One of the nurses had stooped to help the nearest man, catching a spew of his black vomit in a gourd. Delicately she wiped his lips and laid his head back on the mat, then pressed his arms to still them, for they writhed in a fading convulsion.

“None,” said the doctor. “That is mal de Siam, the yellow fever. There is no treatment. Few survive.”

“And what accounts for the survival of those few?”

“I do not know,” the doctor said. “I am myself a survivor, but I don’t understand the reason any more than you do.” He paused, looking down the row along the wall. At the lower end of it the grave tenders had begun to lift corpses onto their cart.

“The yellow fever spreads very rapidly among those newly arrived to the colony,” the doctor said. “You may expect it to grow worse with the spring rains. The best solution is to send your new men quickly into the mountains. The bad air of the marshes on the coast promotes the fever.”

Leclerc turned his face toward the wall, fingering his long silky sidewhiskers. The doctor observed his handsome profile. Leclerc was no taller than himself, he noticed, perhaps not even quite as tall.

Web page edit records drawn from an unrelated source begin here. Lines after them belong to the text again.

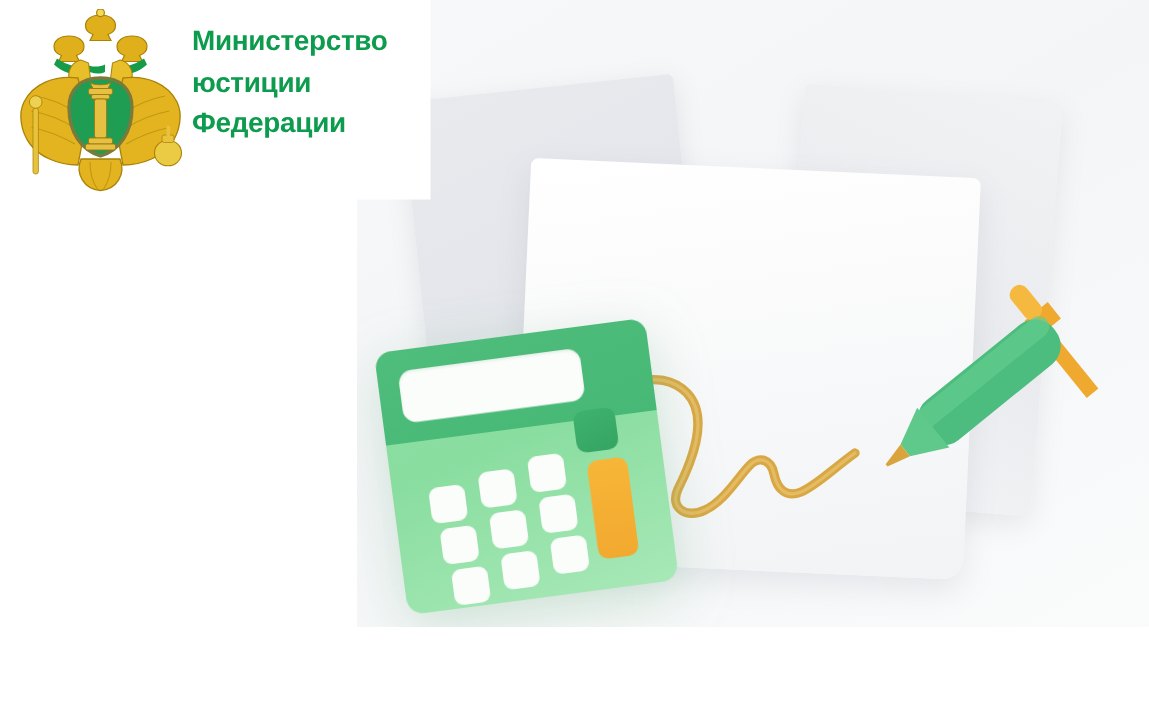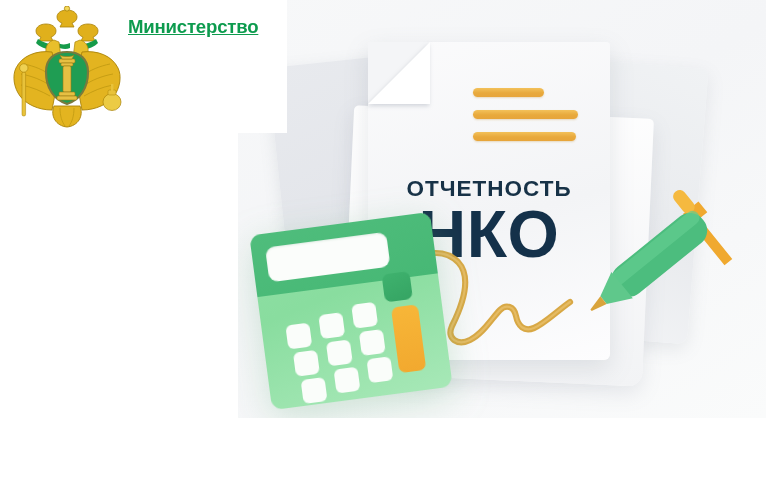--- a/index.html
+++ b/index.html
@@ -64,7 +64,7 @@
     letter-spacing: -0.2px;
     font-family: "Liberation Sans", sans-serif;
   }
-  #ministry-text .ln { display:block; white-space: nowrap; text-decoration: underline; }
+  #ministry-text .ln { display:block; white-space: nowrap; }
 
   
   .doc {

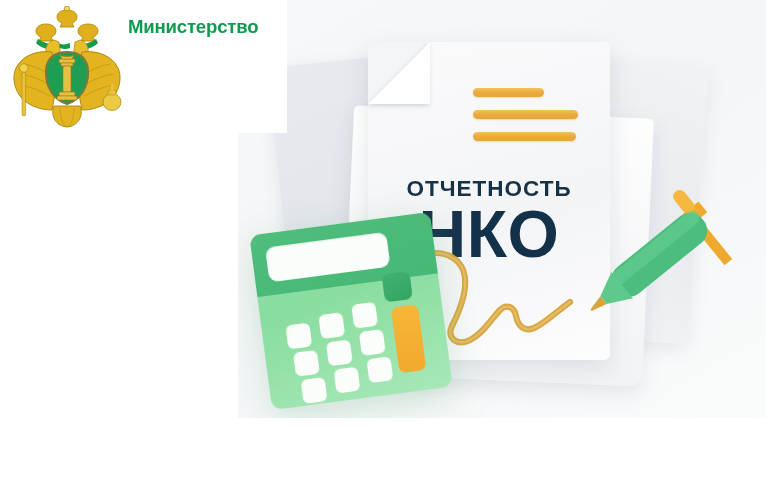--- a/index.html
+++ b/index.html
@@ -360,6 +360,7 @@
 
     <div id="ministry-text">
       <span class="ln">Министерство</span>
+      <span class="ln">юстиции</span>
     </div>
 
   </div>

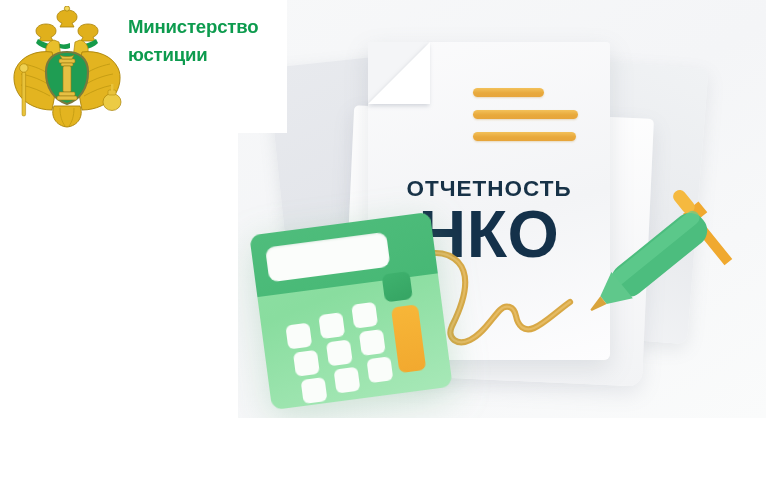--- a/index.html
+++ b/index.html
@@ -361,6 +361,7 @@
     <div id="ministry-text">
       <span class="ln">Министерство</span>
       <span class="ln">юстиции</span>
+      <span class="ln">Федерации</span>
     </div>
 
   </div>

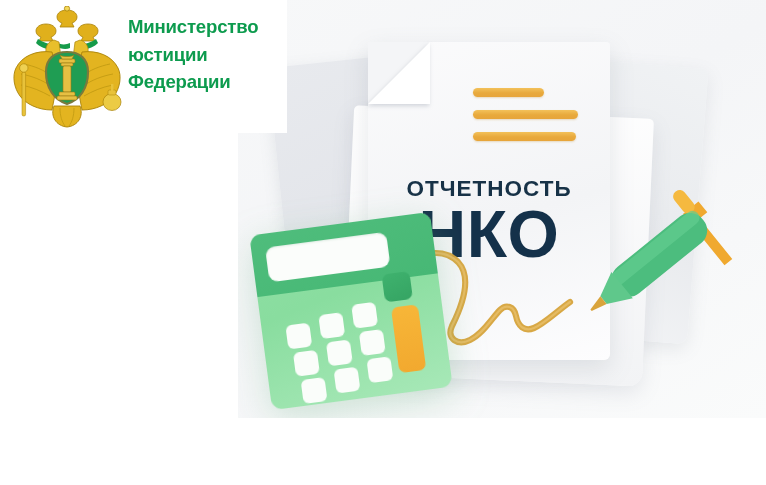--- a/index.html
+++ b/index.html
@@ -239,17 +239,6 @@
     <div class="doc" id="doc-back-right"></div>
     <div class="doc" id="doc-under"></div>
 
-    <div class="doc" id="doc-main">
-      <div id="doc-fold-cut"></div>
-      <div id="doc-fold-flap"></div>
-
-      <div class="doc-line" id="doc-line-1"></div>
-      <div class="doc-line" id="doc-line-2"></div>
-      <div class="doc-line" id="doc-line-3"></div>
-
-      <div id="doc-title-small">ОТЧЕТНОСТЬ</div>
-      <div id="doc-title-big">НКО</div>
-    </div>
 
     <svg id="signature" viewBox="0 0 260 110">
       <path d="M2 36 C 18 6, 52 -4, 70 14 C 86 31, 72 62, 64 78 C 58 91, 70 98, 82 92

He knew that most of the French troops were already unfit to march into the mountains by the time they arrived, and he expected that the mountain posts were too insecure for his advice to be very safely followed.

“At the least these men should be quarantined once they have taken the yellow fever,” he said. “That the contagion may not spread to others here, who might have better hope to recover.”

Leclerc faced him. “And you suggest?”

“There are the old slave barracoons at La Fossette,” said the doctor. “I don’t know how well they survived the fire, but they were distant from any other buildings.”

“I would not send my troops to the barracoons,” Leclerc said crisply. “And such proximity to the cemetery would be disheartening, is it not so?”

But they’ll mostly die anyway, the doctor thought, and it would be more convenient for the burials. Instead of saying it aloud, he raised his eyes to the hills above the wall.

“These victims might be carried to the height of La Vigie,” he said. “The transport is more difficult, but the air is more salubrious once they arrive.